Il revoyait, en effet, ce petit homme au visage pâle, aux joues creuses mais aux yeux pétillants sous de gros sourcils noirs. Un nez long, un menton en galoche n'arrangeaient pas les choses. Quelqu'un à cette époque avait dit qu'il avait l'air d'un juif portugais. Amusant d'ailleurs, assez spirituel, il semblait se donner à tâche de plaire un peu à tout le monde...

- C'est ainsi que l'on devient un agent double ! remarqua Le Noir. Et singulièrement dangereux si j'en crois ce qu'il y a là-dedans. Sous son perpétuel sourire il est cruel, implacable mais assez lâche. La guerre lui fait peur, c'est pourquoi il a jadis démissionné du régiment d'Auxerrois où il avait été admis. Il est venu ensuite à Paris et s'y est fait bien voir de l'archevêque de Bordeaux qui résidait à l'abbaye Saint-Germain-des-Prés : il a même épousé sa filleule à laquelle il a fait deux garçons avant de s'en désintéresser. Comme vous étiez en Espagne à l'époque vous n'avez rien su de tout cela, mais il se répandait beaucoup dans les milieux de finances.

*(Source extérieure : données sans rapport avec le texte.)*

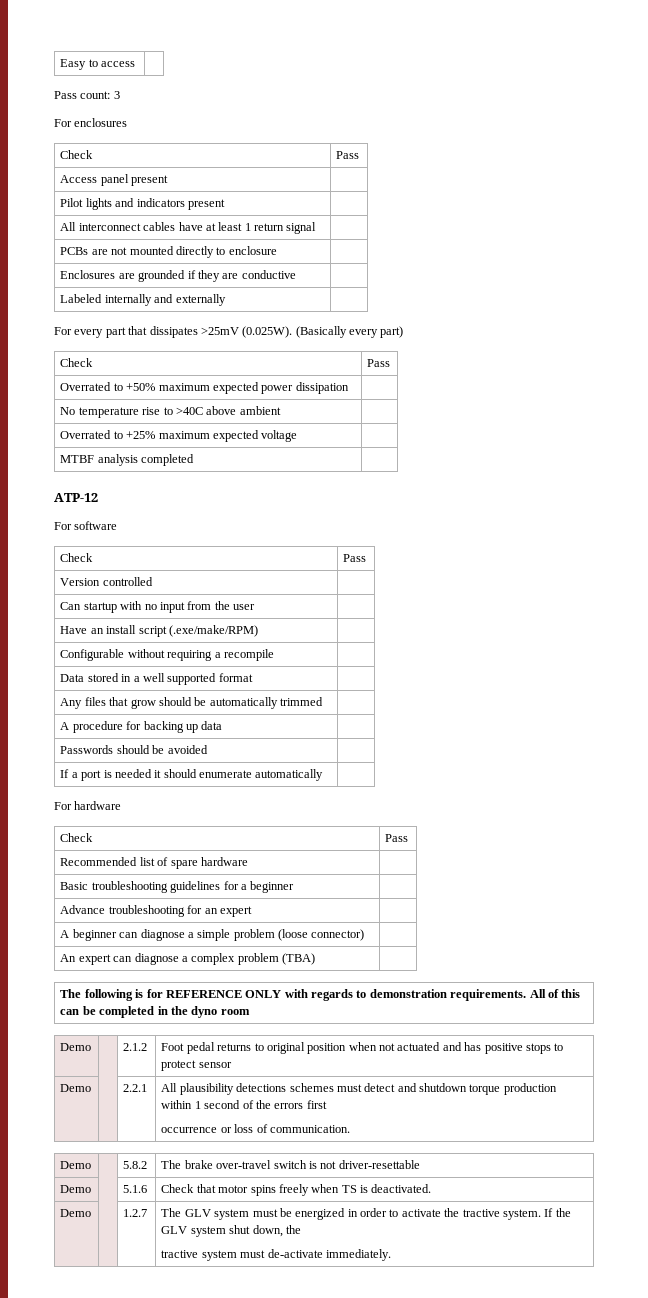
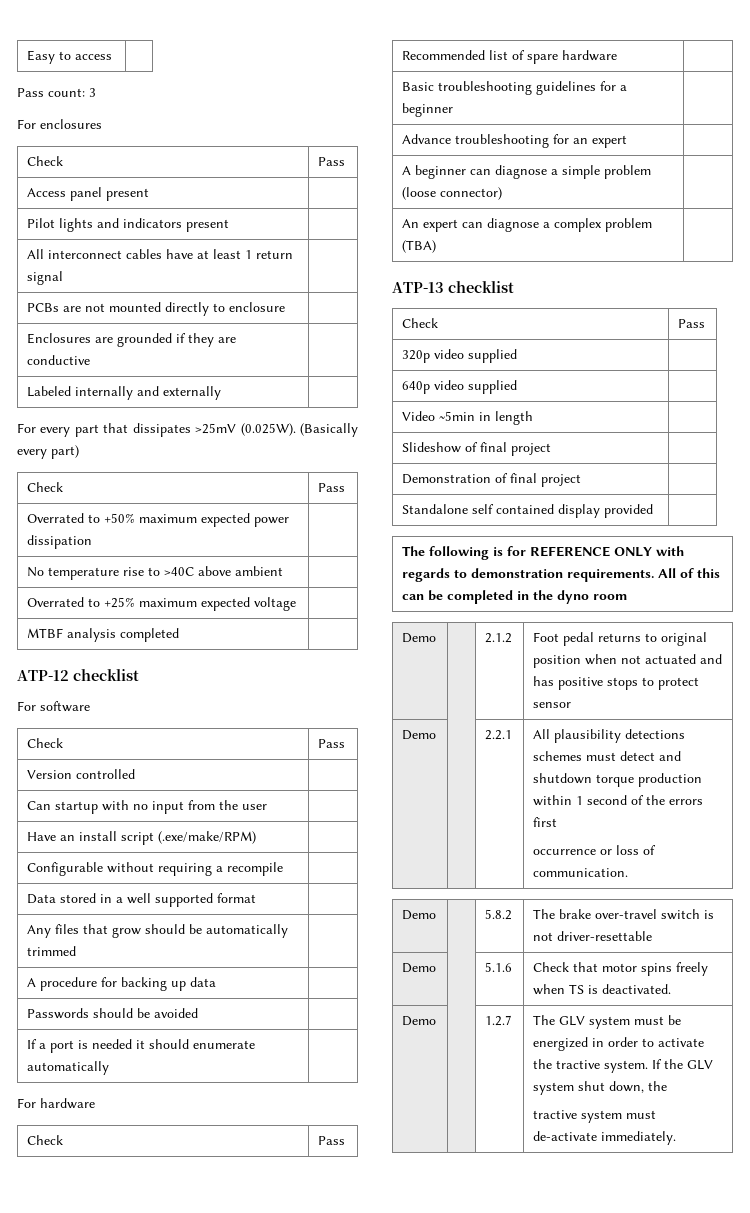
- ATP-12
+ ATP-12 checklist
+ ATP-13 checklist
+ Check | Pass
+ 320p video supplied |
+ 640p video supplied |
+ Video ~5min in length |
+ Slideshow of final project |
+ Demonstration of final project |
+ Standalone self contained display provided |

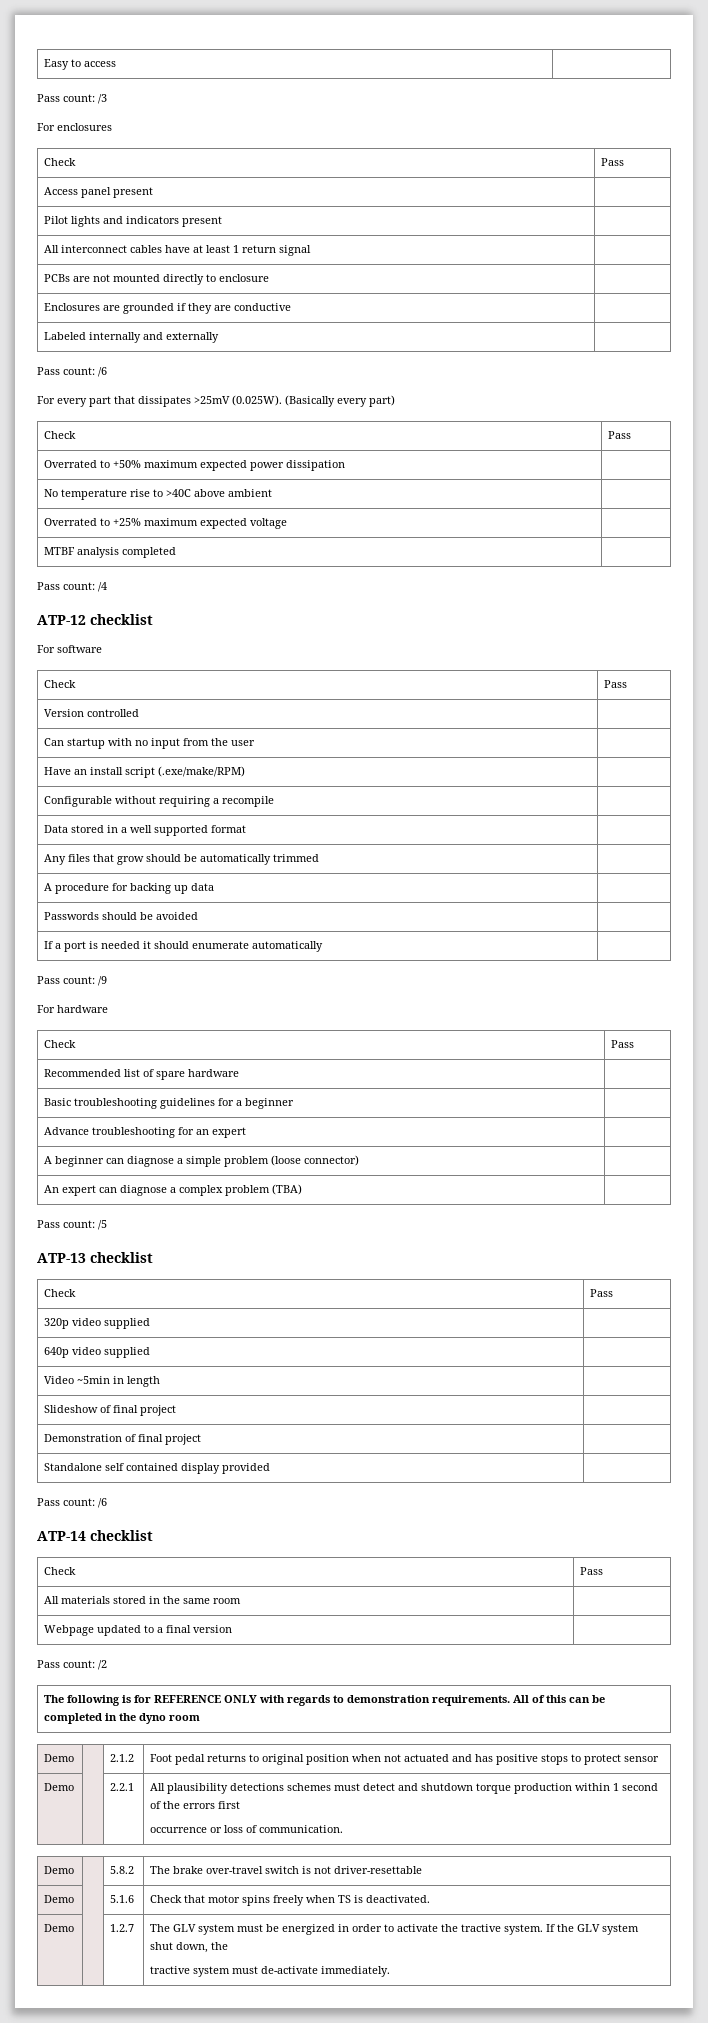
- Pass count: 3
+ Pass count: /3
  Labeled internally and externally |
+ Pass count: /6
+ Pass count: /4
+ Pass count: /9
+ Pass count: /5
  Standalone self contained display provided |
+ Pass count: /6
+ ATP-14 checklist
+ Check | Pass
+ All materials stored in the same room |
+ Webpage updated to a final version |
+ Pass count: /2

- Nous nous sommes rencontrés ensuite parmi ceux qui gravitaient autour de la Constituante. Et j'en reviens à ce que je disais : lui et d'Antraigues se fréquentaient. Alors je pose la question : pour qui m'a-t-il enlevé le petit roi ? Pour le rendre à la Convention... sans doute contre une belle somme ? Ou bien l'amener à Monsieur ? Ce qui laisserait à ce pauvre petit peu de chances de vivre vieux...

- Comment voulez-vous que je vous réponde ? Je ne suis pas dans sa tête, Dieu merci ! Cependant, tel que je connais le bonhomme, il doit avoir dans l'idée de le vendre au plus offrant...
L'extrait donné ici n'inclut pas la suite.